We plan to post a whole lot of news and information on the blog over the next few days about the convention. There is no better way to get my fingers ready than to type a comprehensive edition of The Weekly Index.
So, here we go…
- The Family Educational Rights and Privacy Act has been viewed as an impenetrable wall to many student and professional journalists around the country. SPJ’s FOI Committee has a new guide to make that wall look a little less intimidating. David Cuillier, chair of SPJ’s FOI Committee, has a post and link to the new guide here.
- Why is it a good time to join SPJ? Well, Holly Fisher, chair of SPJ’s Membership Committee, knows why. She has a post on The SPJ Garden Center. You can read her post here. For me, joining SPJ has been one of the best decisions I’ve ever made. I’ve met so many new friends and connected with so many professionals that I could not imagine my career without SPJ. Also, as a student entering the ever changing world of journalism… I think an SPJ membership is the safest investment you can make. One of my internship supervisors put it best. He told me that being a member of SPJ is, “just the right thing to do.”
- The Washington Post found themselves in a very interesting situation after running a photograph of two men kissing in front of a D.C. courthouse. The picture ran on the front page of the paper after the District started accepting marriage applications from same-sex couples. Andrew Alexander, The Post’s ombudsman, blogged about the negative response from readers, and defended the pictures place in the paper. A handful of people even canceled their subscription over the photograph. Some also suggested that the picture should have been buried on an inside page. Alexander posted an update that said readers led a counterattack against the negative comments about the picture. Some said they would subscribe to the paper to fill the void left by those who canceled their subscription in protest.
- There is an unfortunate case involving the University of Kansas and The University Daily Kansan. According to an article from The Kansan, Mason Heilman, student body president, lobbied that The Kansan’s funding be removed from the media fee charged to students. The motion passed the Student Senate Finance Committee on Wednesday, which means the paper will lose approximately $83,000 next year. The paper says it is 8% of their operating budget.

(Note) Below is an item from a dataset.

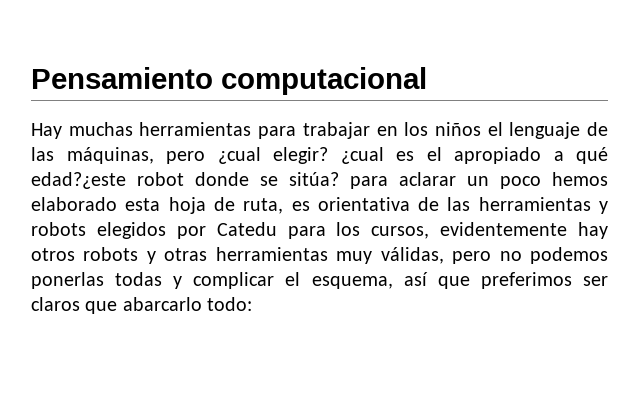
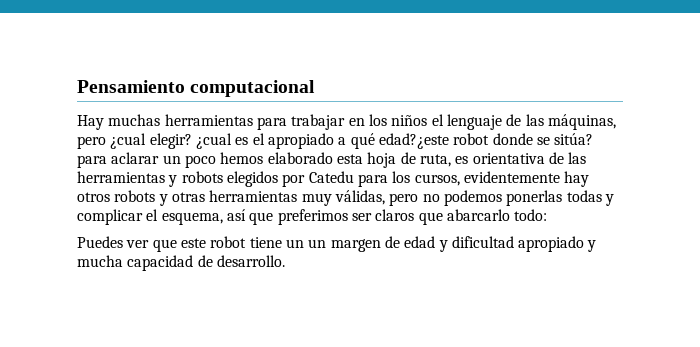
(253, 304) none -> [77,236,597,252] [77,255,285,271] // Puedes ver que este robot tiene un un margen de edad y dificultad apropiado y mucha capacidad de desarrollo.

Heilman told the paper, “The parallel to me would be if Congress stepped in and said The New York Times is about to go under and we think they are an important news source so we are going to fund them, but then we are going to expect them to provide unbiased coverage of us.” However, the paper is reporting that this is the only cut to the media fee. I plan on looking into this a little more, and will get back to you all with what I find out. You can read the articles about this in The University Daily Kansan here and here. Update! Scott Leadingham, Managing Editor of Quill, points out that the measure must still pass the entire Student Senate on March 24. Thanks, Scott!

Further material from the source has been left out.